Audit script to find untranslated strings in templates and Python files.

This script scans through templates and routes to identify:
1. Hardcoded English strings in templates
2. Flash messages without translation markers
3. Form labels without translation
4. Validation messages without translation
"""

import os
import re
from pathlib import Path


def find_untranslated_in_templates(base_dir='app/templates'):
    """Find potential untranslated strings in templates"""
    issues = []
    template_files = Path(base_dir).rglob('*.html')

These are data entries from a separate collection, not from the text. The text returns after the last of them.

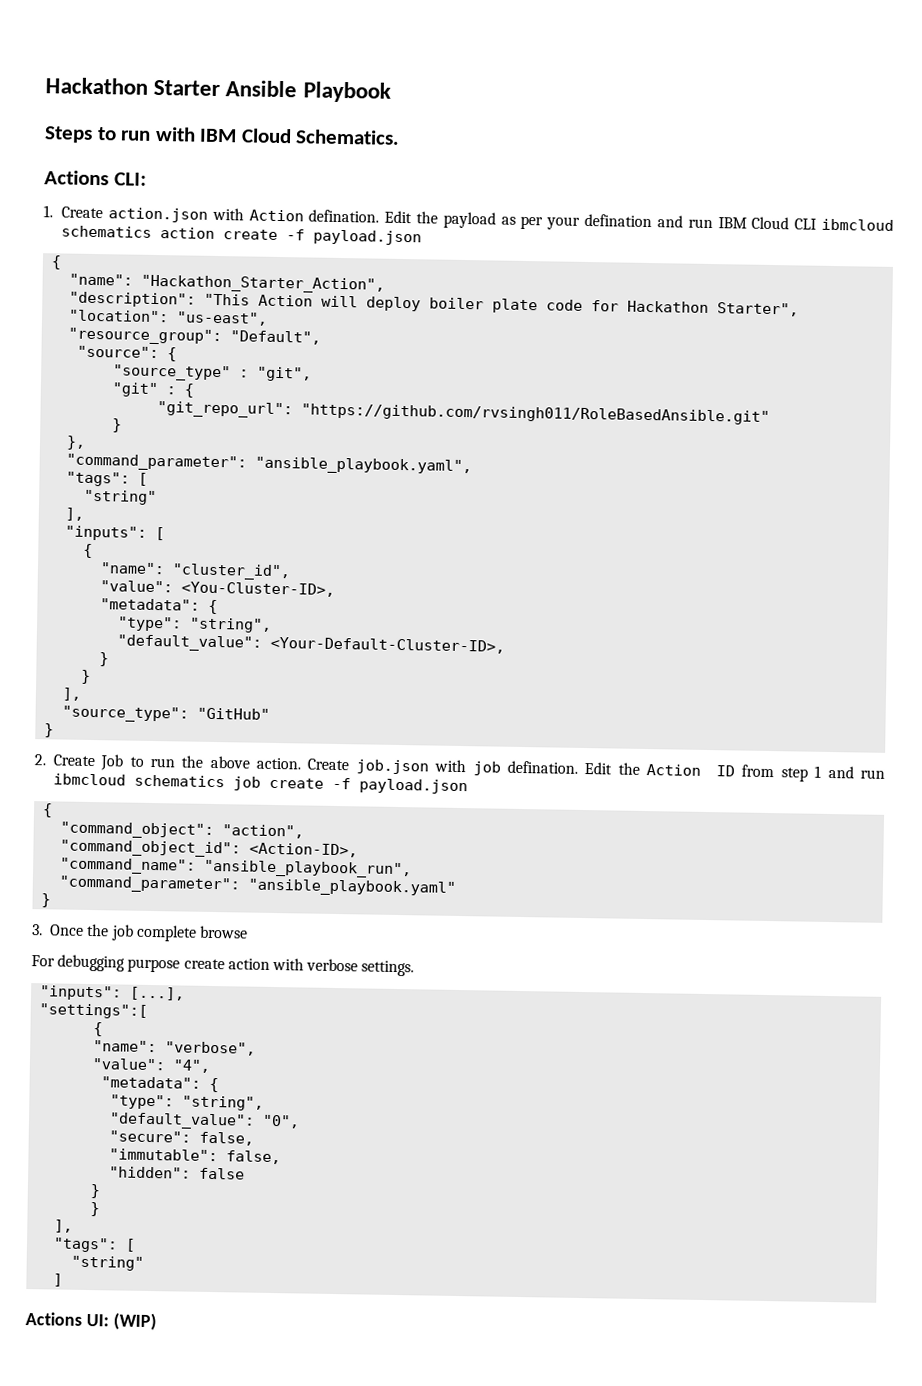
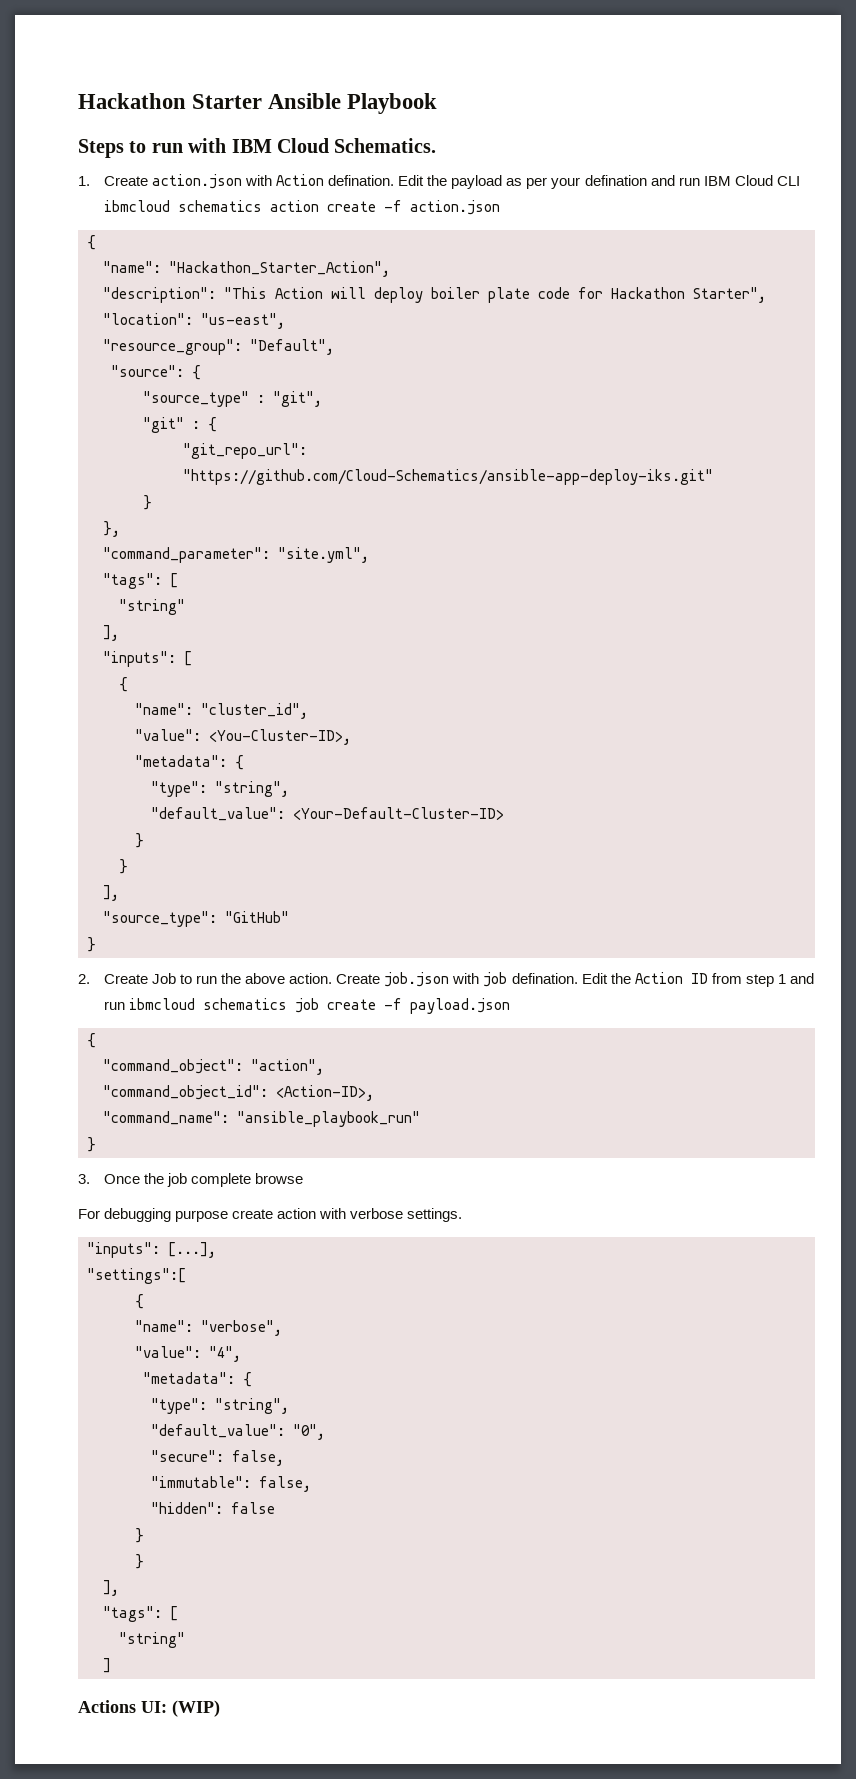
[44,170,147,186] // Actions CLI: -> (437, 145) none
[313,229,423,246] payload.json -> [409,200,500,215] action.json
[301,403,771,425] "https://github.com/rvsingh011/RoleBasedAnsible.git" -> [183,469,713,485] "https://github.com/Cloud-Schematics/ansible-app-deploy-iks.git"
[255,456,473,476] "ansible_playbook.yaml", -> [278,547,369,563] "site.yml",
[270,636,506,654] <Your-Default-Cluster-ID>, -> [293,807,504,820] <Your-Default-Cluster-ID>
[204,859,413,879] [59,875,457,897] "ansible_playbook_run", // "command_parameter": "ansible_playbook.yaml" -> [237,1111,420,1127] "ansible_playbook_run"

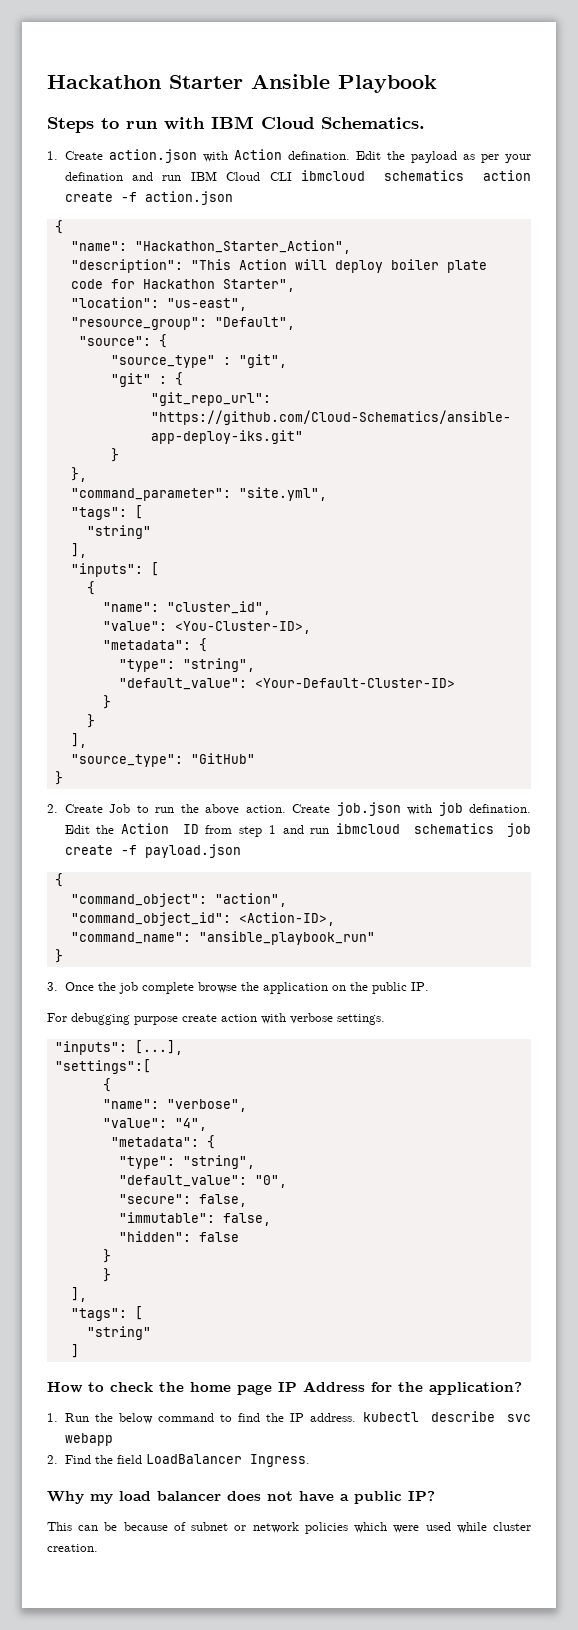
(304, 1178) none -> [240,982,429,994] the application on the public IP.
[78,1700,220,1717] Actions UI: (WIP) -> [47,1381,522,1395] [47,1411,531,1424] [64,1433,113,1446] [47,1454,310,1467] [47,1491,435,1504] [47,1522,531,1534] [47,1544,98,1552] How to check the home page IP Address for the application? // 1. Run the below command to find the IP address. kubectl describe svc webapp // 2. Find the field LoadBalancer Ingress. // Why my load balancer does not have a public IP? // This can be because of subnet or network policies which were used while cluster creation.

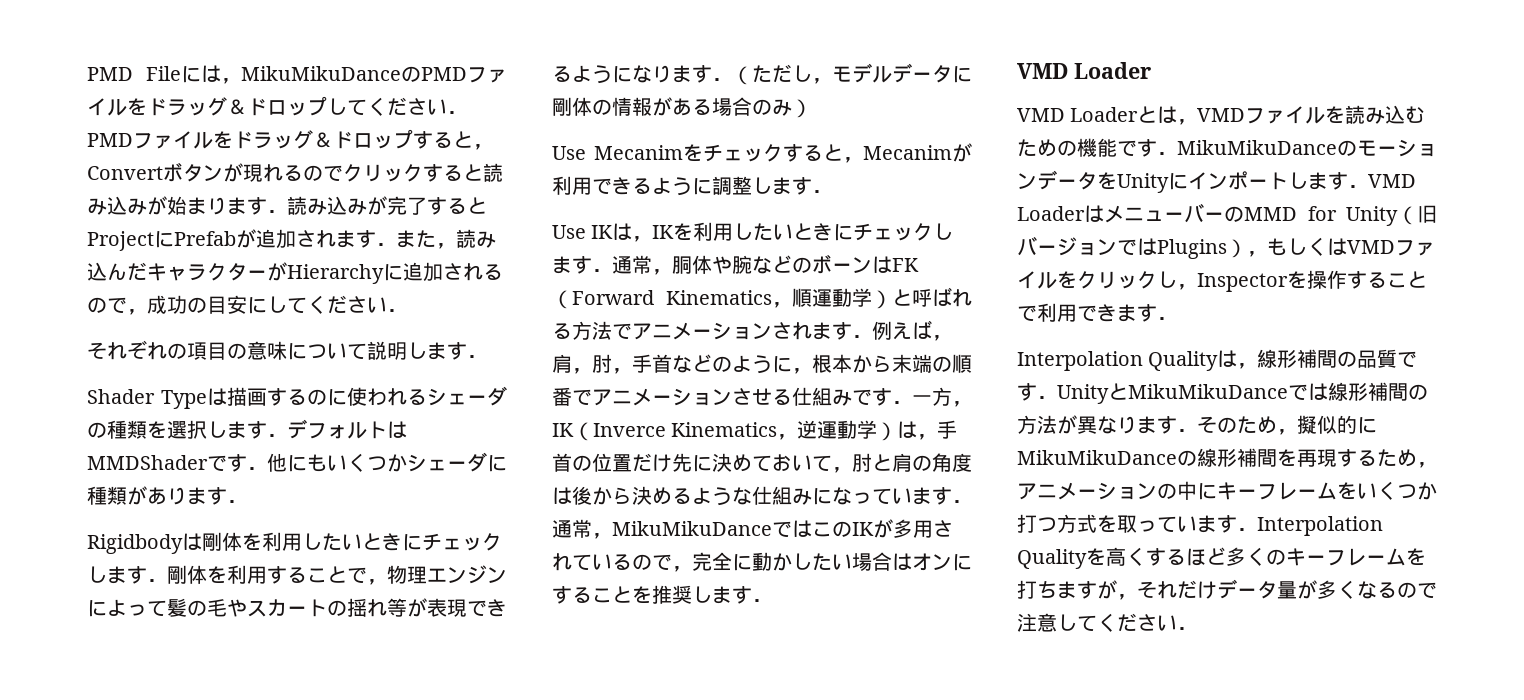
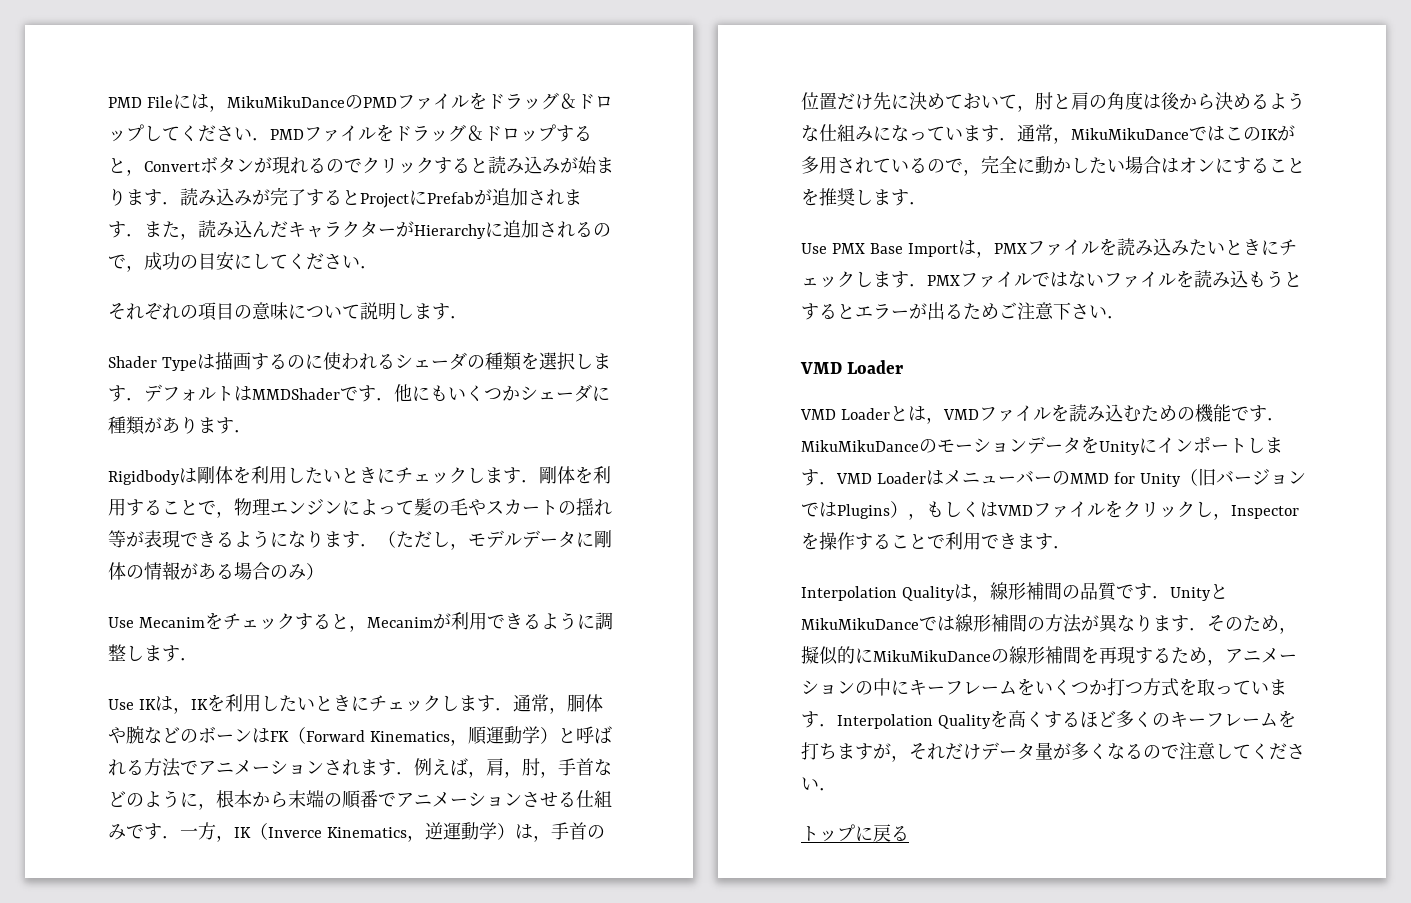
(772, 600) none -> [801,238,1297,258] [801,270,1302,288] [801,302,1125,320] // Use PMX Base Importは，PMXファイルを読み込みたいときにチェックします．PMXファイルではないファイルを読み込もうとするとエラーが出るためご注意下さい．
(1197, 628) none -> [801,824,909,842] // トップに戻る

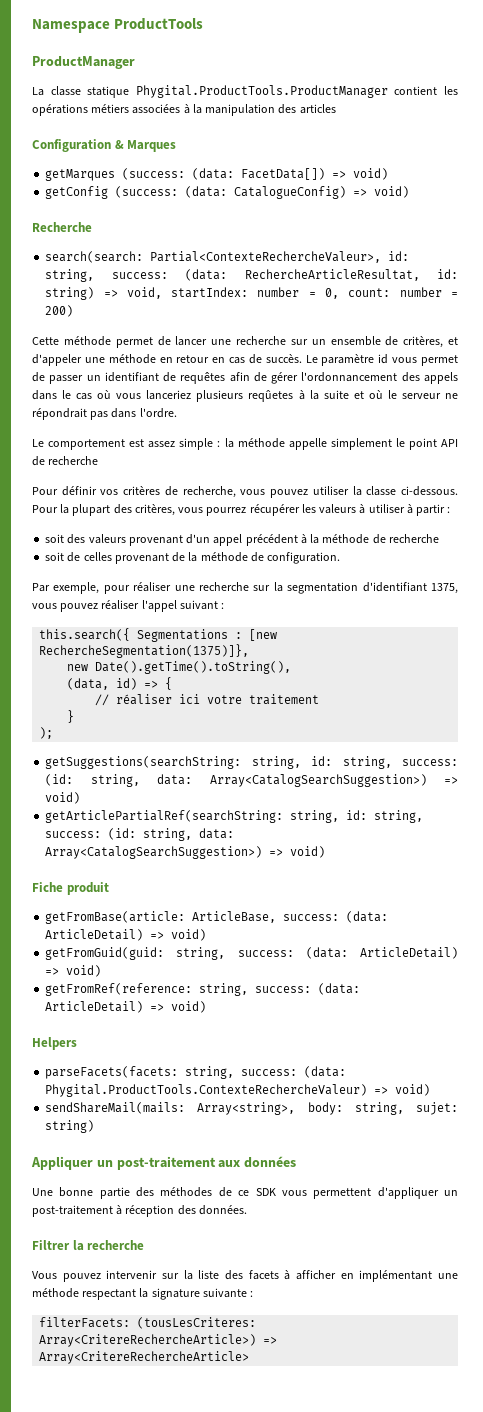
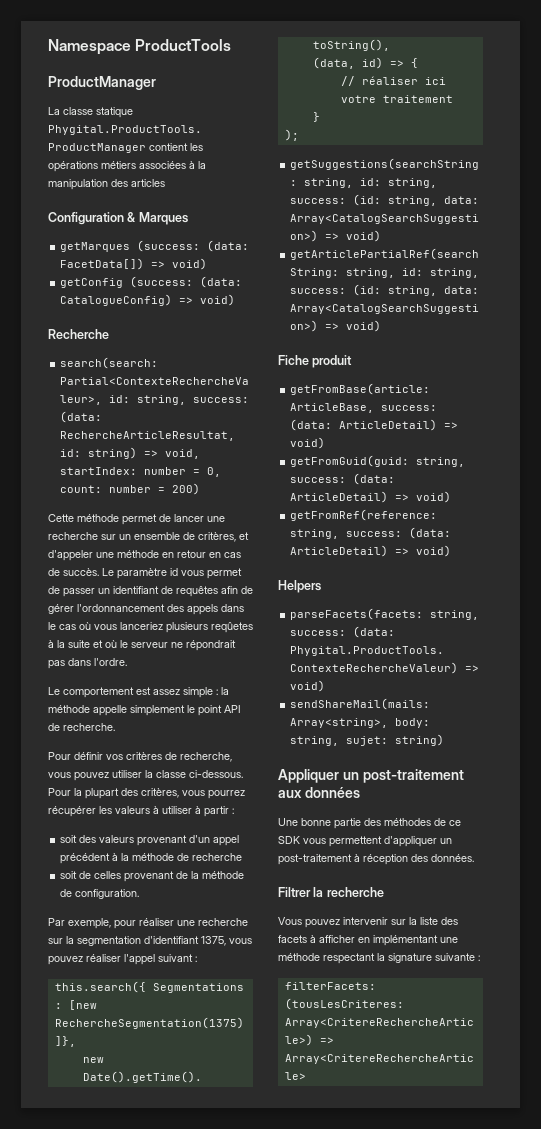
[48,456,99,465] recherche -> [63,723,115,731] recherche.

    # Patterns that suggest untranslated content
    patterns = [
        # Buttons and links with hardcoded text
        (r'<button[^>]*>([A-Z][a-z]+ [A-Z][a-z]+.*?)</button>', 'button text'),
        (r'<a[^>]*>([A-Z][a-z]{3,}.*?)</a>', 'link text'),

        # Headers with English text
        (r'<h[1-6][^>]*>([A-Z][a-z]{3,}.*?)</h[1-6]>', 'header text'),

        # Labels
        (r'<label[^>]*>([A-Z][a-z]{3,}.*?):</label>', 'label text'),

        # Placeholders
        (r'placeholder="([A-Z][^"]{3,})"', 'placeholder'),

        # Title attributes
        (r'title="([A-Z][^"]{3,})"', 'title attribute'),

        # Alt text
        (r'alt="([A-Z][^"]{3,})"', 'alt text'),
    ]

    for template_file in template_files:
        try:
            with open(template_file, 'r', encoding='utf-8') as f:
                content = f.read()

                # Skip if file already uses translations heavily
                if content.count('{{') > 10 and content.count('_(') / max(len(content), 1) * 1000 > 1:
                    continue

                for pattern, desc in patterns:
                    matches = re.finditer(pattern, content, re.IGNORECASE)
                    for match in matches:
                        text = match.group(1).strip()
                        # Skip if already translated
                        if '{{' in text or '{%' in text or '_(' in text:
                            continue
                        # Skip if it's a variable
                        if text.startswith('{{') or text.startswith('{%'):
                            continue
                        # Skip short strings or single words
                        if len(text) < 4 or len(text.split()) < 2:
                            continue

                        issues.append({
                            'file': str(template_file),
                            'type': desc,
                            'text': text,
                            'line': content[:match.start()].count('\n') + 1
                        })
        except Exception as e:
            print(f"Error processing {template_file}: {e}")

    return issues


def find_untranslated_flash_messages(base_dir='app/routes'):
    """Find flash messages without translation markers"""
    issues = []
    route_files = Path(base_dir).rglob('*.py')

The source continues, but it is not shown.